Interfacing with Slower Memories

Andreas Moshovos

Spring 2007

In the implementation we have described thus far we assumed that memory took a single cycle to respond. However, the larger the memory the slower it is. Instead of making our CPU cycle long enough to accommodate slower memories what we can do instead is change the control so that it allows for multiple cycles while interacting with memory. In this lecture we will discuss different ways of implementing this functionality. The first will use extra wait states. The second, will decouple the wait state functionality into a separate small FSM. The two aforementioned implementations will still assume that the number of cycles required by memory is known at design time. The last implementation will allow memory to delay the CPU as long as it is necessary.

Hardwired Wait States

The simplest implementation is to introduce additional “wait” states every time we access memory. For example, if we knew that memory requires 3 cycles to respond to our requests what we could change our FSM so that it takes three cycles to perform a memory operation. The following diagram shows how the “cycle 1” to “cycle 2” state transition would change to accommodate the slower memory. Similar changes are needed for Cycle 3 for LOAD and STORE.

The states “cycle 1” and “cycle 1’” are used to wait for memory to respond to our read request. Notice that in these two states we keep MemRead = 1 and the Address steady using the PC’s output.

Here are the additional changes for the LOAD instruction:

And the changes for the STORE instruction:

In both cases we are steadily driving the memory address lines using R2’s output (AddrSel = 0) and setting corresponding MemRead or MemWrite to 1.

The nuisance with the implementation we described is that any time the relative timing of memory to CPU changes we need to redesign the control to introduce additional or remove wait states. The relative latency of memory compared to the CPU may change either because we change the memory device or because we change the CPU.

Decoupling the Wait State functionality

Instead of introducing new states every time we need to access memory we can delegate this functionality to a separate, dedicated FSM. The FSM would accept inputs from the main control FSM and provide an output that will be used by the main FSM to wait at a stage. Let us use the term memory controller or MC for this small FSM. The MC has two inputs MCr and MCw which respectively initiate a memory read and a memory write. MC produces a single output wait which is 1 while t.

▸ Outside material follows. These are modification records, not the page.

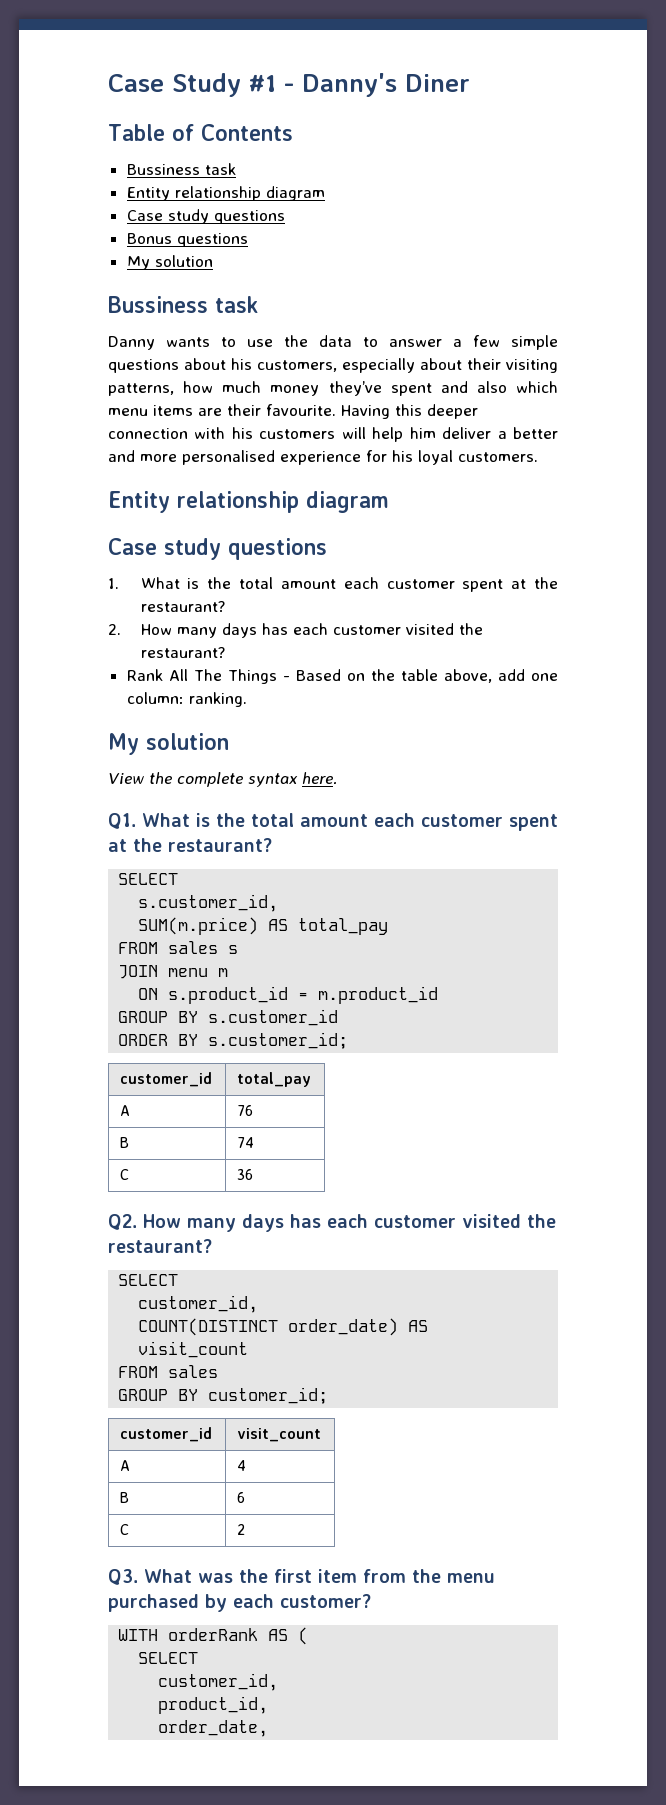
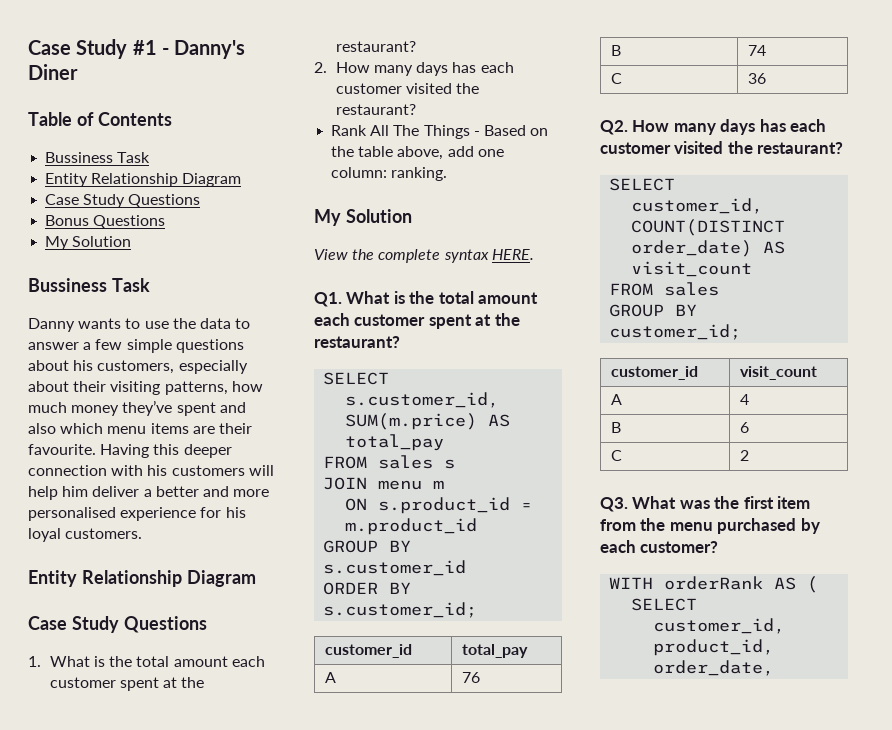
[204,163,236,175] [126,186,325,201] [126,209,285,224] task // Entity relationship diagram // Case study questions -> [117,152,151,163] [45,173,242,187] [45,194,201,208] Task // Entity Relationship Diagram // Case Study Questions
[176,233,248,247] [126,255,213,270] [108,296,258,313] questions // My solution // Bussiness task -> [93,215,166,229] [45,236,132,250] [28,278,150,292] Questions // My Solution // Bussiness Task
[177,491,389,513] [108,538,327,560] relationship diagram // Case study questions -> [81,570,256,587] [28,616,207,633] Relationship Diagram // Case Study Questions
[146,733,229,750] solution -> [345,209,412,223] Solution
[302,772,337,785] here. -> [491,249,534,260] HERE.

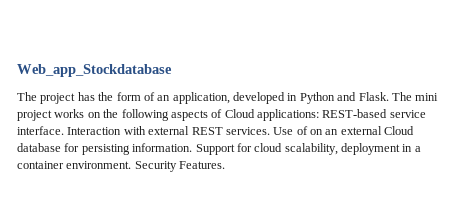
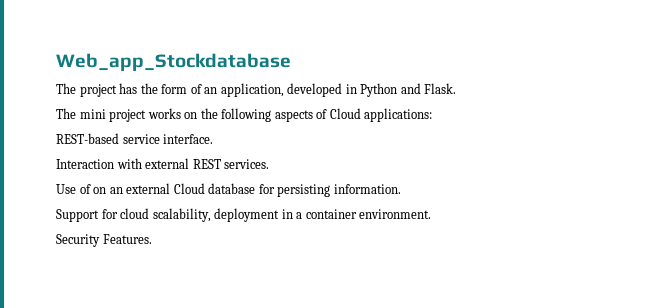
(389, 96) none -> (457, 88) //
(319, 115) none -> (433, 115) //
(64, 130) none -> (214, 139) //
(270, 131) none -> (270, 164) //
(193, 147) none -> (401, 189) //
(132, 165) none -> (432, 214) //

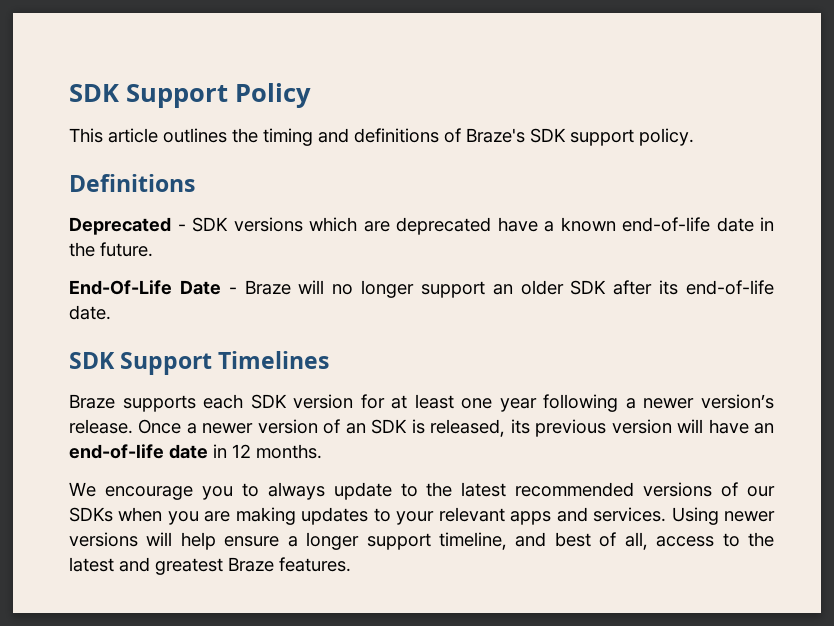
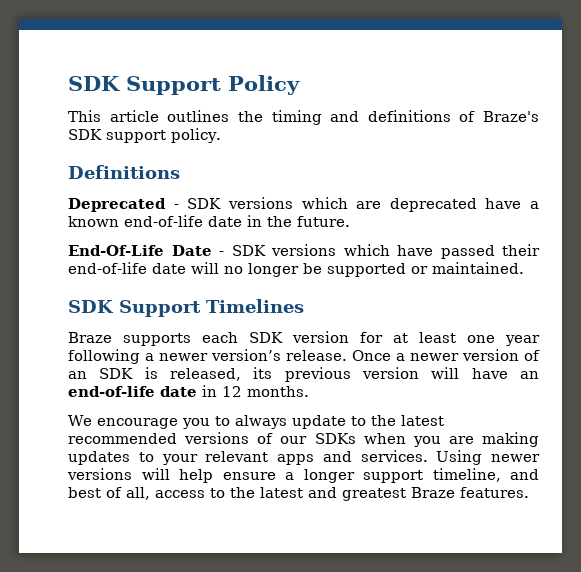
[244,280,774,298] [69,305,111,320] Braze will no longer support an older SDK after its end-of-life date. -> [231,244,540,259] [68,262,524,277] SDK versions which have passed their end-of-life date will no longer be supported or maintained.

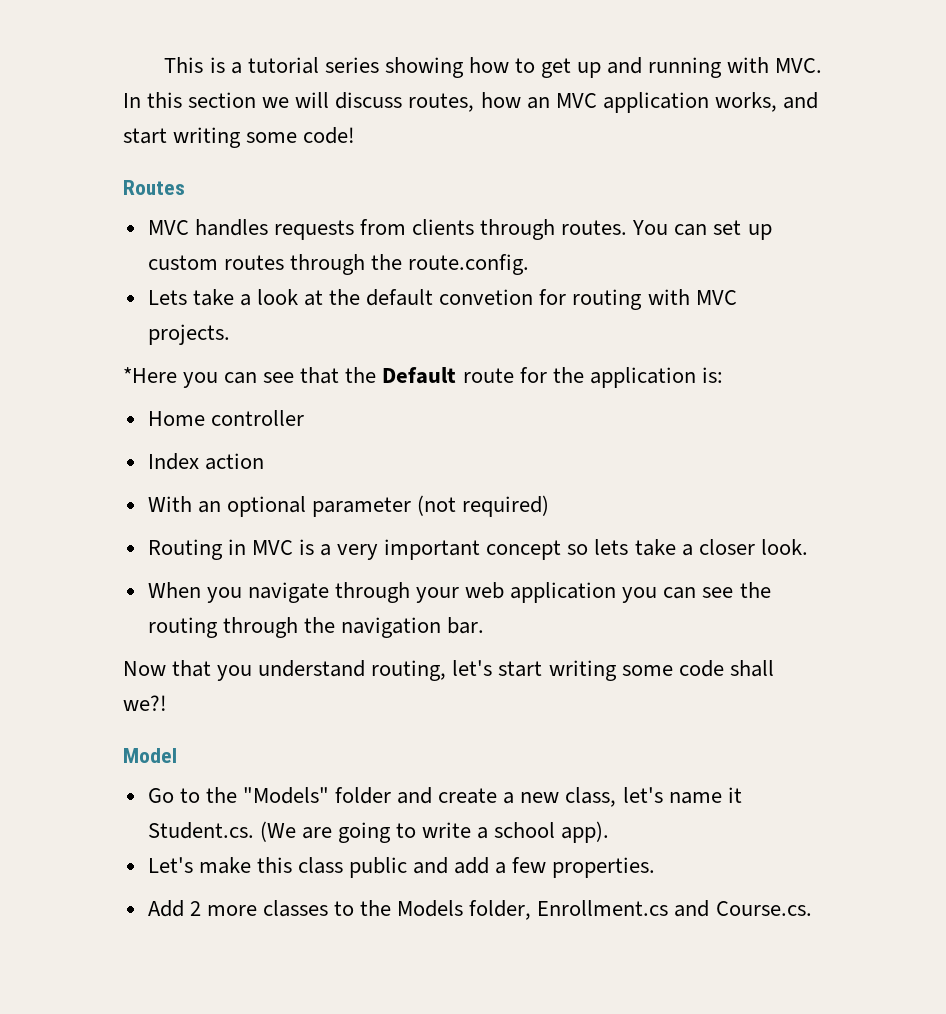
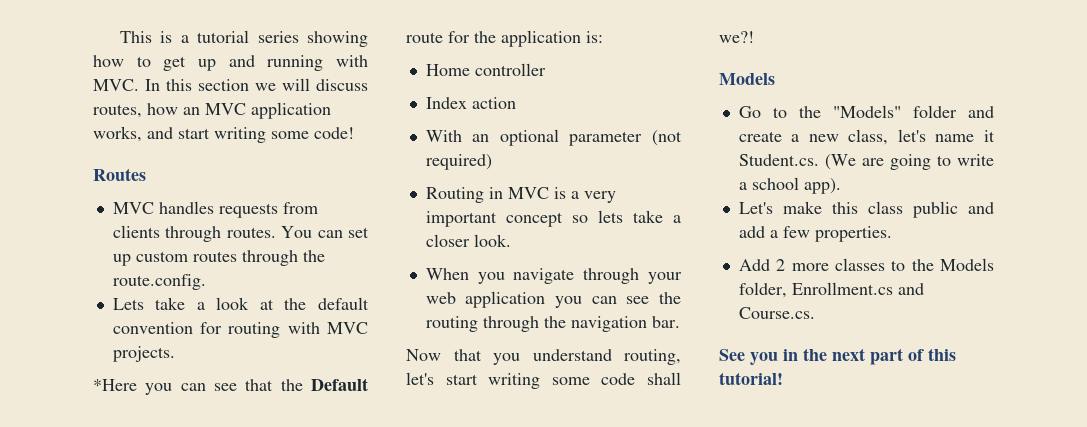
[439,289,534,305] convetion -> [112,322,193,334] convention
[123,748,177,763] Model -> [719,73,775,85] Models
(812, 908) none -> [719,348,956,365] [719,372,783,385] // See you in the next part of this tutorial!

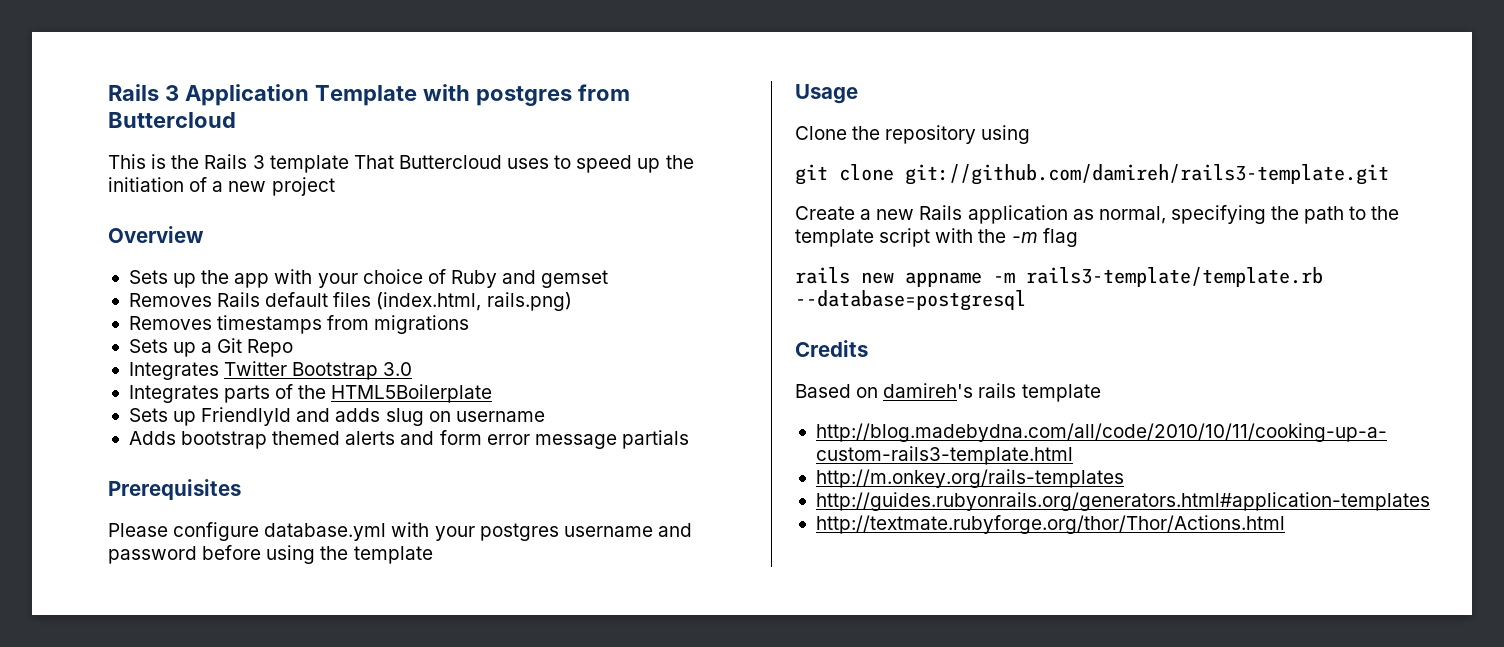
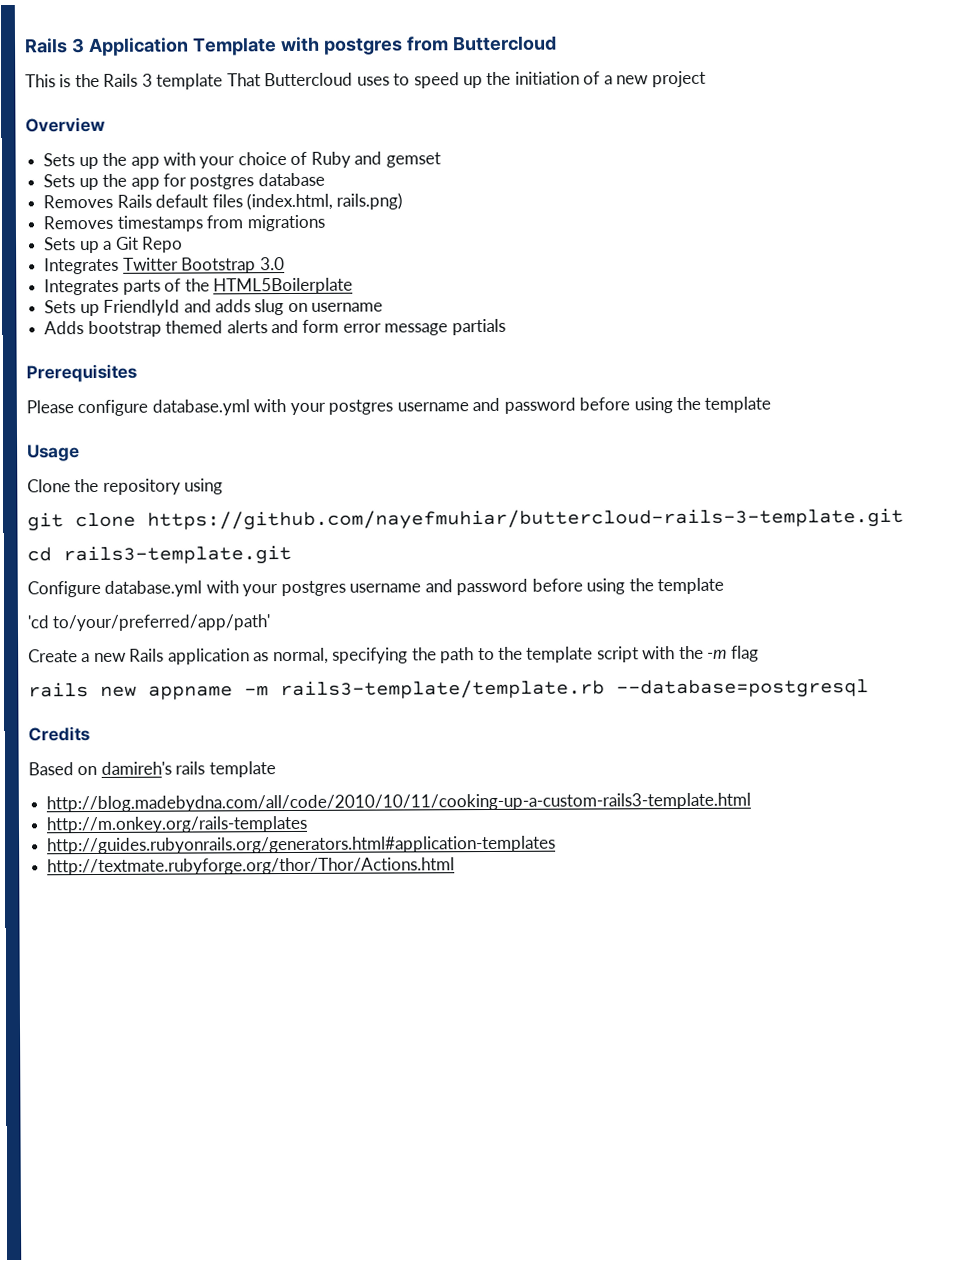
(609, 279) none -> [43,172,325,191] // Sets up the app for postgres database
[905,164,1389,185] git://github.com/damireh/rails3-template.git -> [147,507,904,531] [27,544,292,566] [27,577,725,598] [27,614,271,632] https://github.com/nayefmuhiar/buttercloud-rails-3-template.git // cd rails3-template.git // Configure database.yml with your postgres username and password before using the template // 'cd to/your/preferred/app/path'

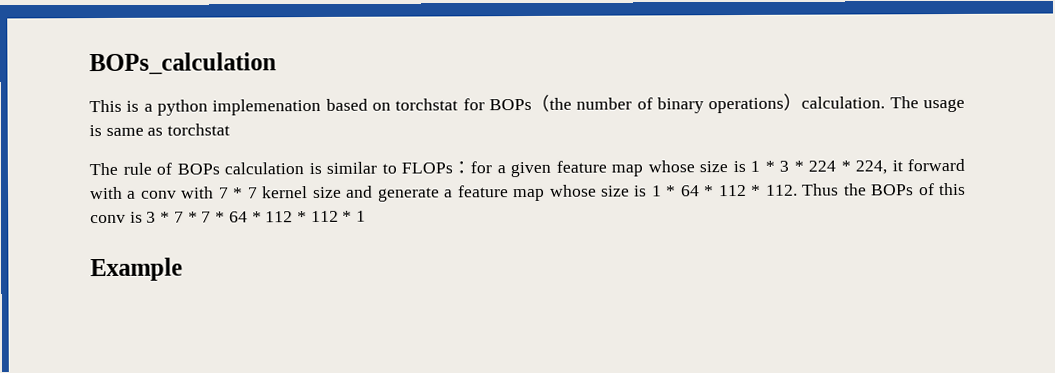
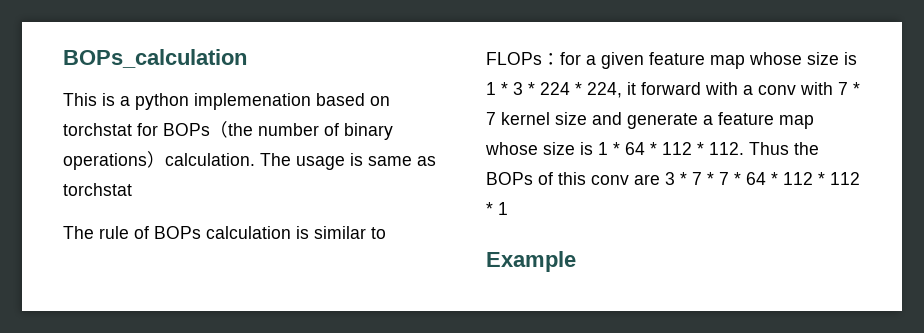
[129,211,143,223] is -> [634,174,660,185] are

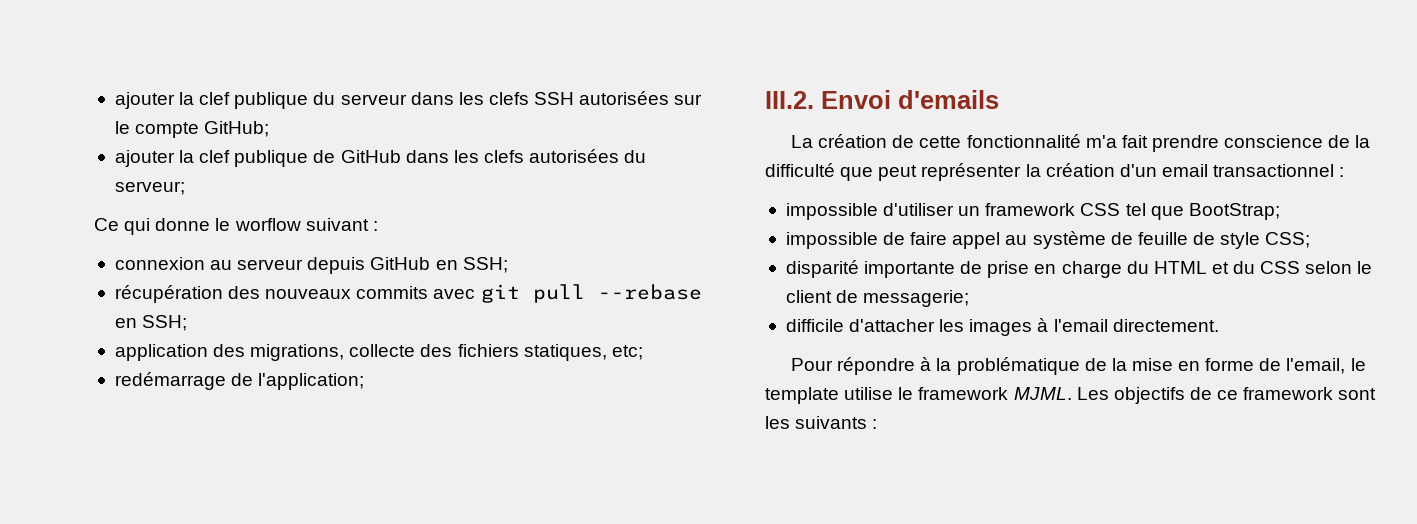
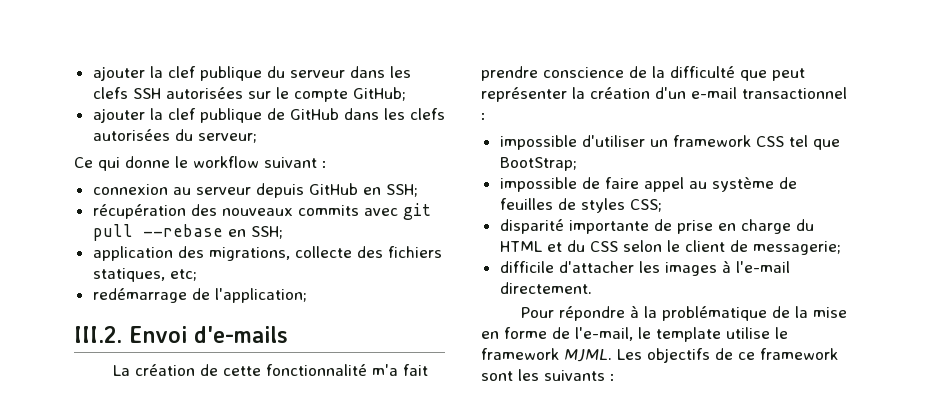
[234,218,301,231] worflow -> [193,156,259,168] workflow
[898,90,999,109] d'emails -> [194,326,288,343] d'e-mails
[1161,164,1208,177] email -> [691,87,737,99] e-mail
[1137,232,1261,249] feuille de style -> [499,198,625,213] feuilles de styles
[1053,319,1108,332] l'email -> [735,261,790,273] l'e-mail
[1286,358,1346,374] l'email, -> [575,327,633,341] l'e-mail,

Here’s the state transition diagram for MC assuming that memory takes 3 cycles to complete a request:

Here’s how the main control FSM has to change. Here’s the transition from cycle 1 to cycle 2:

Here’s how the MC delays the main FSM for three cycles:

Cycle 1

In the state “cycle 1” the main FSM initiates a memory read and notifies the MC with MCr=1. The MC is in its idle state, so wait is 1. Accordingly, the main FSM remains at “cycle 1”. Notice that while we are calculating PC+1, we do not write it into the PC since PC=!wait. We will allow the write to happen only when the MC signals that the operation has completed. At the end of cycle 1, the main FSM will remain in state “cycle 1” while the MC will move to state “C1”.

Cycle 2

The main FSM remains at state “cycle 1”. At the end the MC will move to state “C2” where wait will become 0.

Cycle 3

The main FSM will move to state “cycle 2” at the end of this cycle. Because wait is 0, PCwrite becomes 1 and at the end of the cycle PC will become PC + 1.

Here are the changes for the LOAD and STORE instructions:

If we wanted to use a slower memory that requires say 5 cycles to respond then we only need to change the MC FSM. The main FSM remains the same.

External Wait signal

The final implementation allows memory to delay the main FSM as long as it is necessary. Instead of using a MC FSM, we instead allow memory to set the wait signal. If memory is as fast as the CPU, wait must be tied to 0 so that the main FSM never stalls at a state. If memory is slower than the CPU, then normally wait should be at 1. An external controller will have to set wait 0 only when memory becomes ready and only for one cycle.

Synchronous vs. Asynchronous Memory Interfaces

The last implementation can be used with both a synchronous and an asynchronous memory interface. A memory interface is synchronous if it uses the same clock as the CPU and times its responses accordingly. In a synchronous interface signals change sufficiently before the next clock edge (negative in our examples) so that the CPU will observe steady values at the clock edge. In an asynchronous interface, memory does not time its responses according to the CPU clock. Accordingly, care must be taken to avoid a scenario where memory is still producing its output while a clock edge occurs. Since the memory outputs can be in an intermediate state, the CPU will be reading a “random” value. In subsequent courses you will see methods for avoiding this scenario.